Government departments spend £6m on search engines
Four government departments spent almost £6m ensuring their websites appeared on search engine results pages in the last two financial years, according to newly released figures.
The Department of Health was the biggest spender on search engine optimisation, as the technique is called, running up a bill of £4.4m in "paid search" fees.
It said the money was spent supporting campaigns on smoking and the flu pandemic.
Organisations can pay search engines to ensure their websites appear at the top of users' searches. They are often charged for each person who accesses their sites via the link.
The Department for Communities and Local Government spent over £750,000 promoting campaign websites including those for Home Information Packs, Eco Towns and Energy Performance Certificates.

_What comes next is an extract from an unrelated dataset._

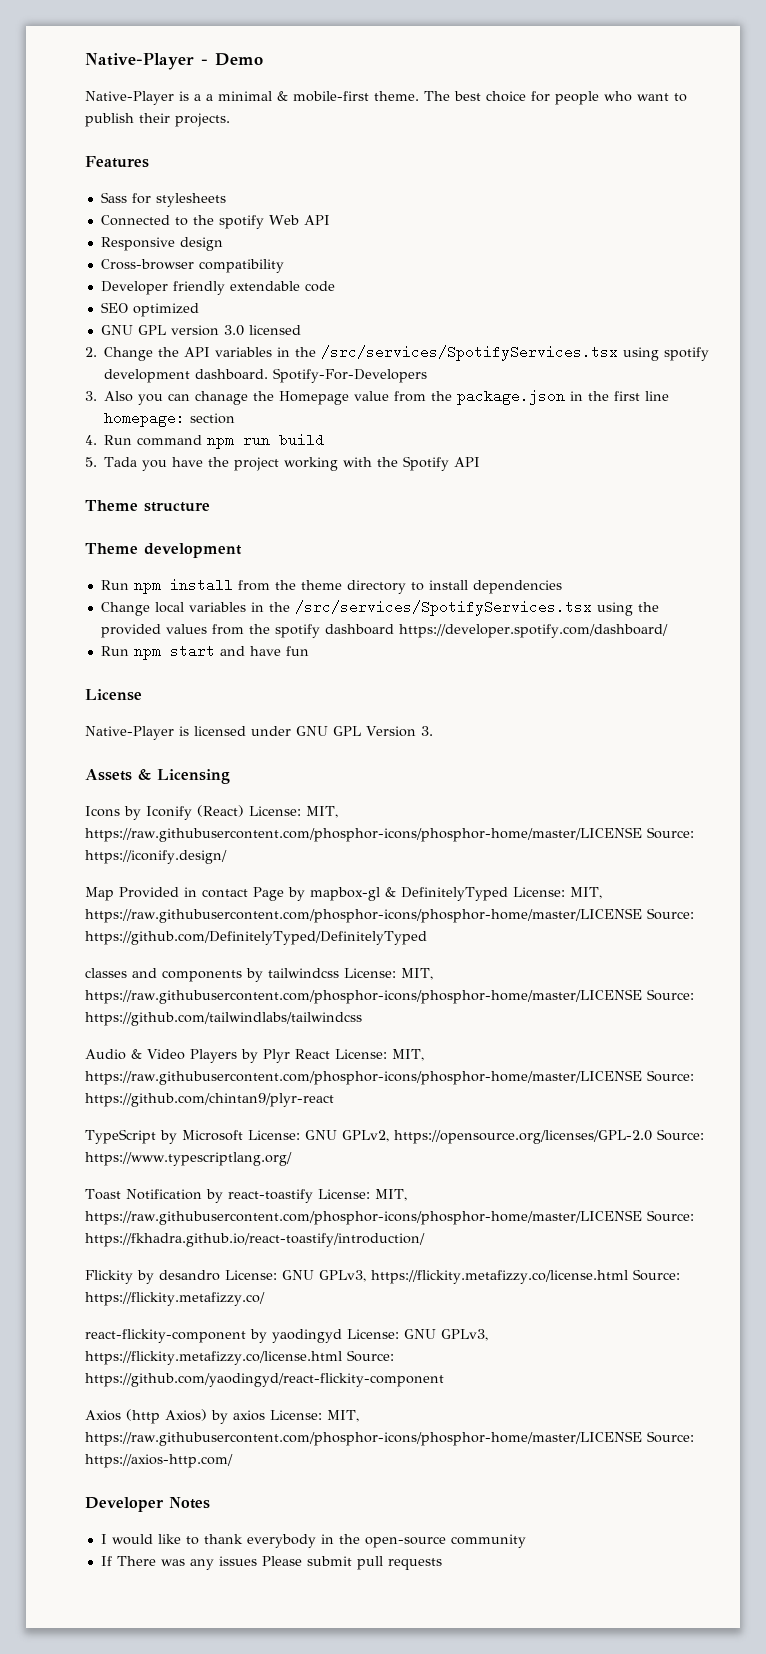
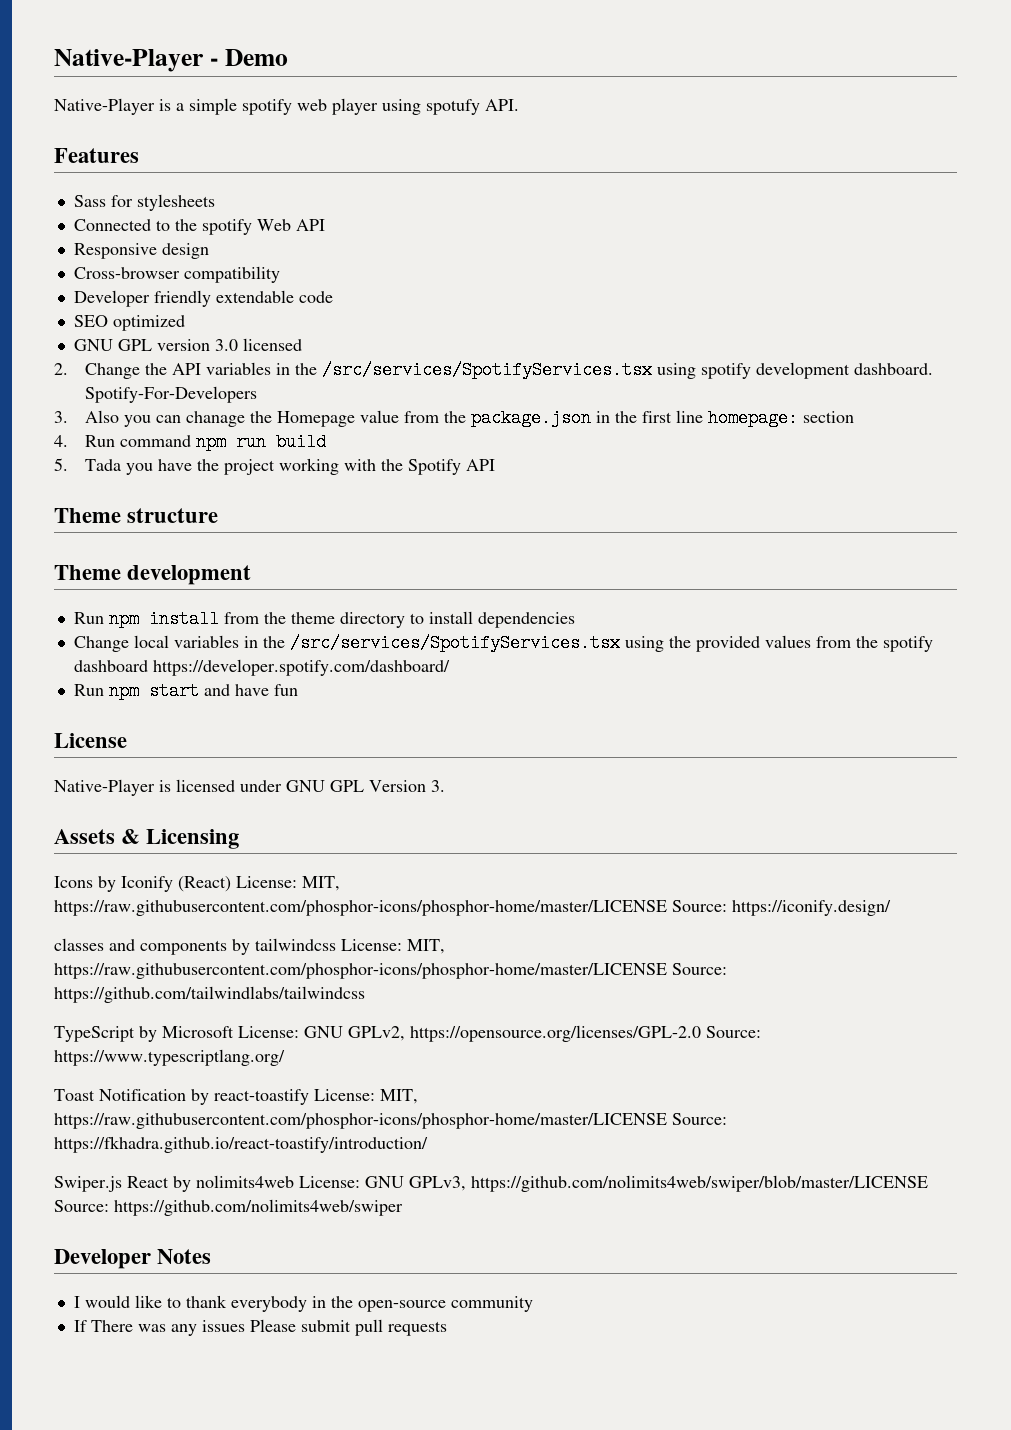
[206,91,687,105] [85,113,230,127] a minimal & mobile-first theme. The best choice for people who want to publish their projects. -> [189,98,519,115] simple spotify web player using spotufy API.
[85,887,602,901] [85,908,694,923] [85,931,427,945] // Map Provided in contact Page by mapbox-gl & DefinitelyTyped License: MIT, https://raw.githubusercontent.com/phosphor-icons/phosphor-home/master/LICENSE Source: https://github.com/DefinitelyTyped/DefinitelyTyped -> (891, 908) none
[85,1049,424,1063] [85,1070,694,1085] [85,1093,334,1107] // Audio & Video Players by Plyr React License: MIT, https://raw.githubusercontent.com/phosphor-icons/phosphor-home/master/LICENSE Source: https://github.com/chintan9/plyr-react -> (365, 994) none
[85,1269,680,1284] [85,1292,265,1306] [85,1329,488,1343] [85,1350,394,1365] [85,1373,444,1387] [85,1409,359,1424] [85,1431,694,1446] [85,1454,233,1468] Flickity by desandro License: GNU GPLv3, https://flickity.metafizzy.co/license.html Source: https://flickity.metafizzy.co/ // react-flickity-component by yaodingyd License: GNU GPLv3, https://flickity.metafizzy.co/license.html Source: https://github.com/yaodingyd/react-flickity-component // Axios (http Axios) by axios License: MIT, https://raw.githubusercontent.com/phosphor-icons/phosphor-home/master/LICENSE Source: https://axios-http.com/ -> [54,1175,928,1192] [54,1199,403,1216] Swiper.js React by nolimits4web License: GNU GPLv3, https://github.com/nolimits4web/swiper/blob/master/LICENSE Source: https://github.com/nolimits4web/swiper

The Department of Energy and Climate Change spent more than £309,000 last year. The Department of the environment, food and rural affairs (Defra) spent almost £500,000.
1 comment:
I am not suprised. Do they not realise that being the government and the only source of such information they are not in competition and therefore will be the top of the search engine within a matter of weeks due to the traffic and the use of proper government names. eg. .gov.uk
Unfortunately the retards that run much of the governemnt just spend money.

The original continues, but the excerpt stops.